Throughout Roger Pilon's published work, the watchword is "consent." We come out of the state of nature, so the myth runs, the better to secure our natural rights. The government we institute derives its just powers from the consent of the governed. "That, and only that, is the source of their legitimacy," Pilon tells us in Economic Liberties and the Judiciary. Though Pilon concedes that unanimous consent is a fiction, he suggests that the Framers did a tolerably good job in requiring broad consent for the adoption of our Constitution and in the procedures for its amendment. In a recent Cato Institute Policy Analysis paper, "Reviving the Privileges or Immunities Clause," Pilon and coauthor Kimberly C. Shankman write: "the supermajoritarian consent that was required for constitutional ratification and amendment...served, as far as practically possible, to legitimately institute government, authorize its powers, and change those powers."
Quite properly, given his emphasis on consent and legitimacy, Pilon has repeatedly excoriated the political branches for arrogating to themselves powers that the people never delegated through Article V's amendment process. In their Cato paper, Pilon and Shankman apply similar scorn to the judicial branch for ignoring the Fourteenth Amendment. They recount the story of the 1873 Slaughterhouse Cases, which "effectively eviscerated" that amendment's Privileges or Immunities Clause. The authors spare no venom in decrying "judicial resistance to popular will," which thwarted "the course that...the American people had meant the Court to follow."
But somewhere along the way, the true history of the Fourteenth Amendment's adoption has disappeared down a memory hole. When one reviews that history, it becomes clear why Pilon and Shankman prefer to discuss the amendment in the abstract, antiseptic terms of social contract theory. An "immaculate conception" account of ratification suits their argument better: the real story's a little too dirty for the kids.
We return to 1865. As the legally reconstituted Southern states were busy ratifying the anti-slavery Thirteenth Amendment, the Republican-dominated Congress refused to seat Southern representatives and Senators. This allowed the remaining, rump Congress to propose the Fourteenth Amendment, consistent with Article V's requirement of a 2/3 majority for sending a proposed amendment to the states. Never mind that Congress also clearly violated that Article's provision that "no State, without its Consent, shall be deprived of its equal suffrage in the Senate."

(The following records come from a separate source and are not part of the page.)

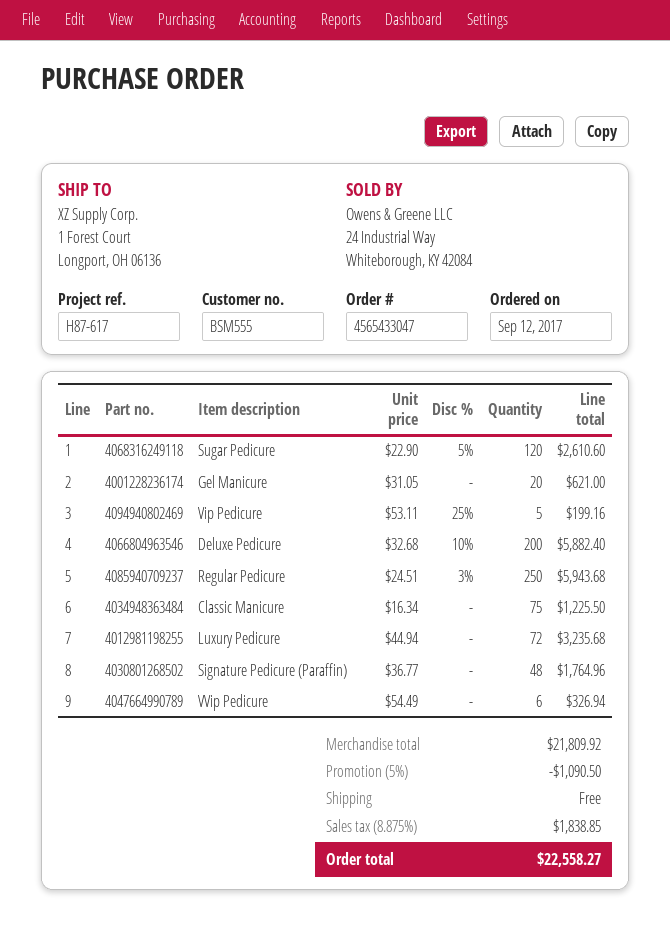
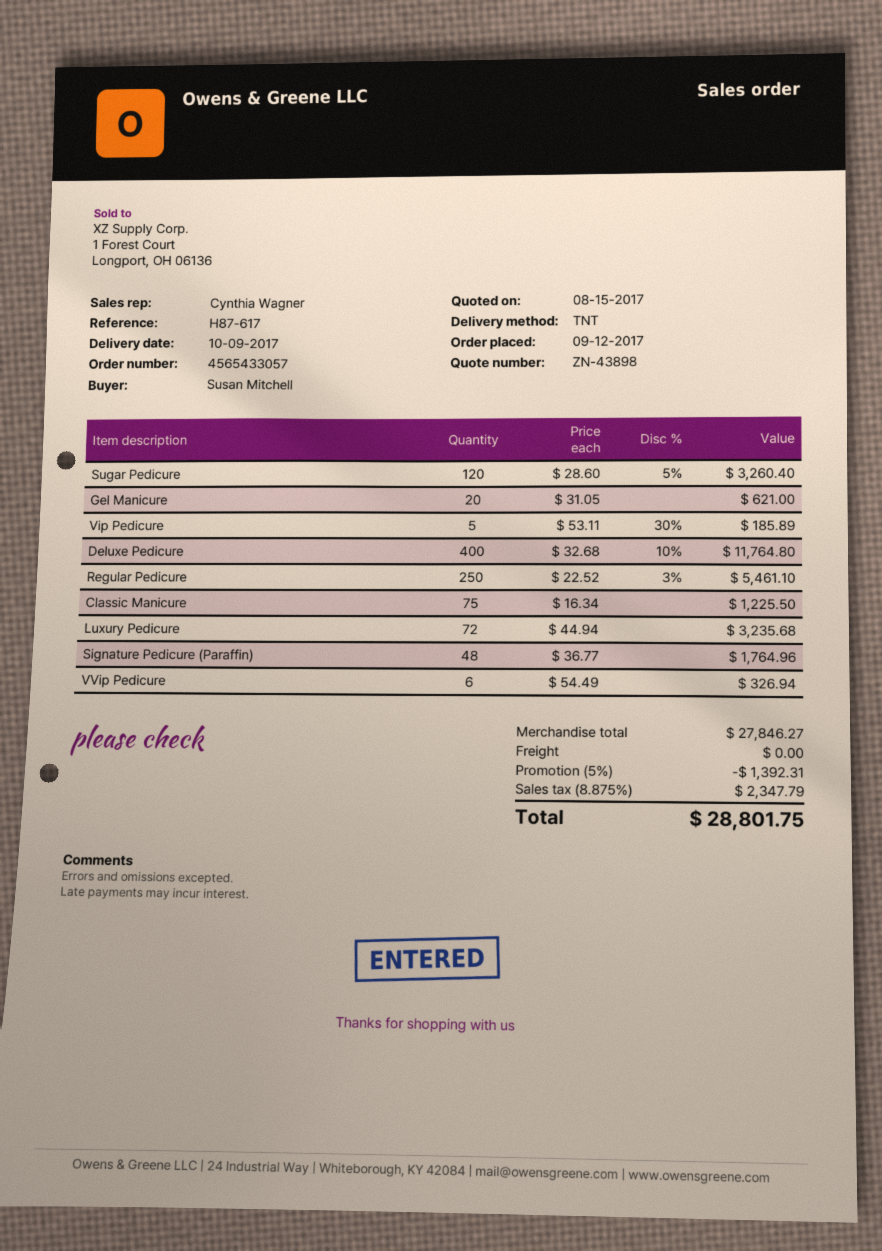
order number: 4565433047 -> 4565433057
Sugar Pedicure: 120 x 22.90 - 5% = 2610.60 -> 120 x 28.60 - 5% = 3260.40
Vip Pedicure: 5 x 53.11 - 25% = 199.16 -> 5 x 53.11 - 30% = 185.89
Deluxe Pedicure: 200 x 32.68 - 10% = 5882.40 -> 400 x 32.68 - 10% = 11764.80
Regular Pedicure: 250 x 24.51 - 3% = 5943.68 -> 250 x 22.52 - 3% = 5461.10
subtotal: 21809.92 -> 27846.27
discount: 5% = 1090.50 -> 5% = 1392.31
tax: 8.875% = 1838.85 -> 8.875% = 2347.79
total: 22558.27 -> 28801.75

Though the Northern states ratified the Fourteenth Amendment, it was decisively rejected by the Southern and border states, failing to secure the 3/4 of the states necessary for ratification under Article V. The Radical Republicans responded with the Reconstruction Act of 1867, which virtually expelled the Southern states from the Union and placed them under martial law. To end military rule, the Southern states were required to ratify the Fourteenth Amendment. As one Republican described the situation: "the people of the South have rejected the constitutional amendment and therefore we will march upon them and force them to adopt it at the point of the bayonet."
President Andrew Johnson saw the Reconstruction Act as "absolute despotism," a "bill of attainder against 9,000,000 people." In his veto message, he stated that "such a power ha[d] not been wielded by any Monarch in England for more than five hundred years." Sounding for all the world like Roger Pilon, Johnson asked, "Have we the power to establish and carry into execution a measure like this?" and answered, "Certainly not, if we derive our authority from the Constitution and if we are bound by the limitations which it imposes."
The rump Republican Congress overrode Johnson's veto and enacted statutes that shrank both the Supreme Court's appellate jurisdiction and the Court itself – just in case the judicial branch got any funny ideas of its own about constitutionalism. Jackboot on its neck, the South ratified, but not before New Jersey and Ohio, aghast at Republican tyranny, rescinded their previous ratifications of the mendment. Even with the fictional consent of the Southern states, the republicans needed New Jersey and Ohio to put the amendment over the top. No matter; by joint resolution, Congress declared the amendment valid. Thus it – you'll excuse the phrasing-- "passed into law."